The drug Jazz Plus should not be used by women in the presence of one of the following diseases.
Impaired renal function.
Insufficiency of the adrenal cortex.
High risk of developing arterial or venous thrombosis. This category includes, for example, women who:
smoke and are over 35 years old (see the section “Peculiarities of use”);
have deep vein thrombosis or pulmonary embolism (PE), including a history (see section “Peculiarities of use”);
have cerebrovascular diseases (see section “Peculiarities of use”);
patients with ischemic heart disease (see section “Peculiarities of use”);
have thrombogenic defects of the heart valve or thrombogenic heart rhythm disturbances (for example, subacute bacterial endocarditis with valve lesions or atrial fibrillation (see section “Peculiarities of use”));
patients with hereditary or acquired hypercoagulopathy (see section “Peculiarities of use”);
patients with uncontrolled arterial hypertension (see section “Peculiarities of use”);
patients with diabetes mellitus with vascular complications (see section “Peculiarities of use”);
suffer from headaches with focal neurological symptoms or migraines with or without aura and are over 35 years old (see section “Peculiarities of use”).

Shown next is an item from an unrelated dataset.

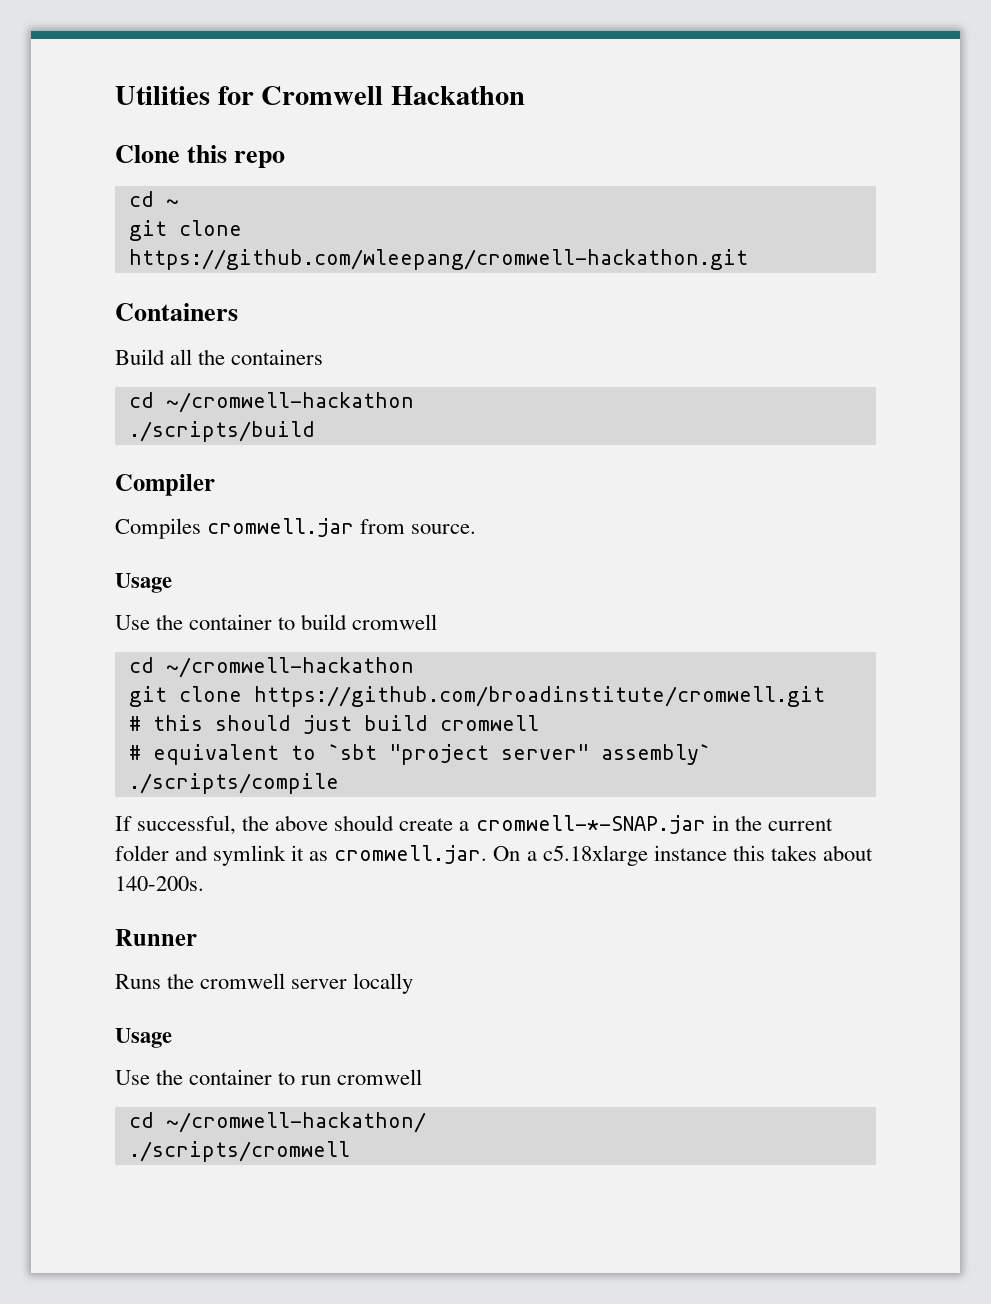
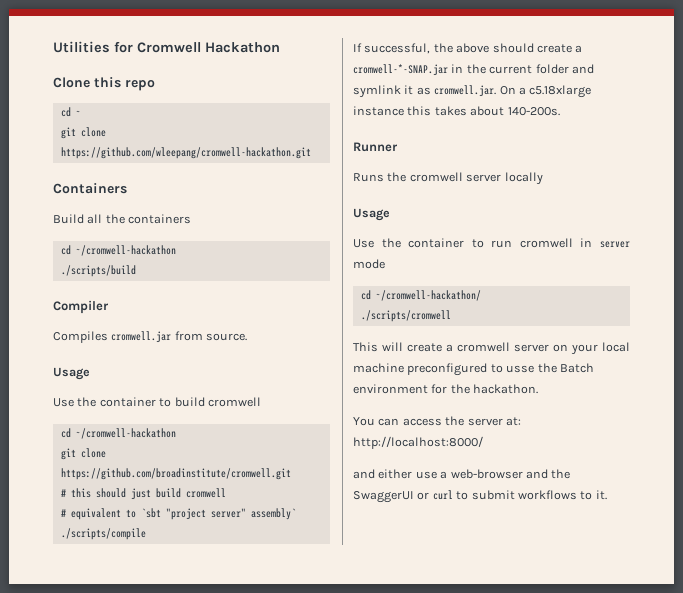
(423, 1077) none -> [580,238,630,248] [353,259,385,269] in server mode
(350, 1151) none -> [353,342,630,355] [353,363,594,376] [353,384,539,394] [353,416,521,426] [353,436,483,449] [353,469,571,479] [353,490,607,503] // This will create a cromwell server on your local machine preconfigured to usse the Batch environment for the hackathon. // You can access the server at: http://localhost:8000/ // and either use a web-browser and the SwaggerUI or curl to submit workflows to it.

Abnormal uterine bleeding of unknown etiology (see section “Peculiarities of use”.
Breast cancer or other types of cancer sensitive to estrogens or progestins, including a history (see the section “Peculiarities of use”).
Tumors of the liver, benign or malignant, or liver disease (see section “Peculiarities of use”, “Method of administration and dosage”).
Pregnancy (due to the absence of the need to use COCs during pregnancy) (see section “Peculiarities of use”, “Use during pregnancy or lactation”).
The use of a combination of drugs for the treatment of hepatitis C, containing ombitasvir / paritaprevir / ritonavir with or without the addition of dasabuvir, due to a potential increase in ALT levels (see sections “Peculiarities of use” and “Interaction with other drugs and other forms of interaction”).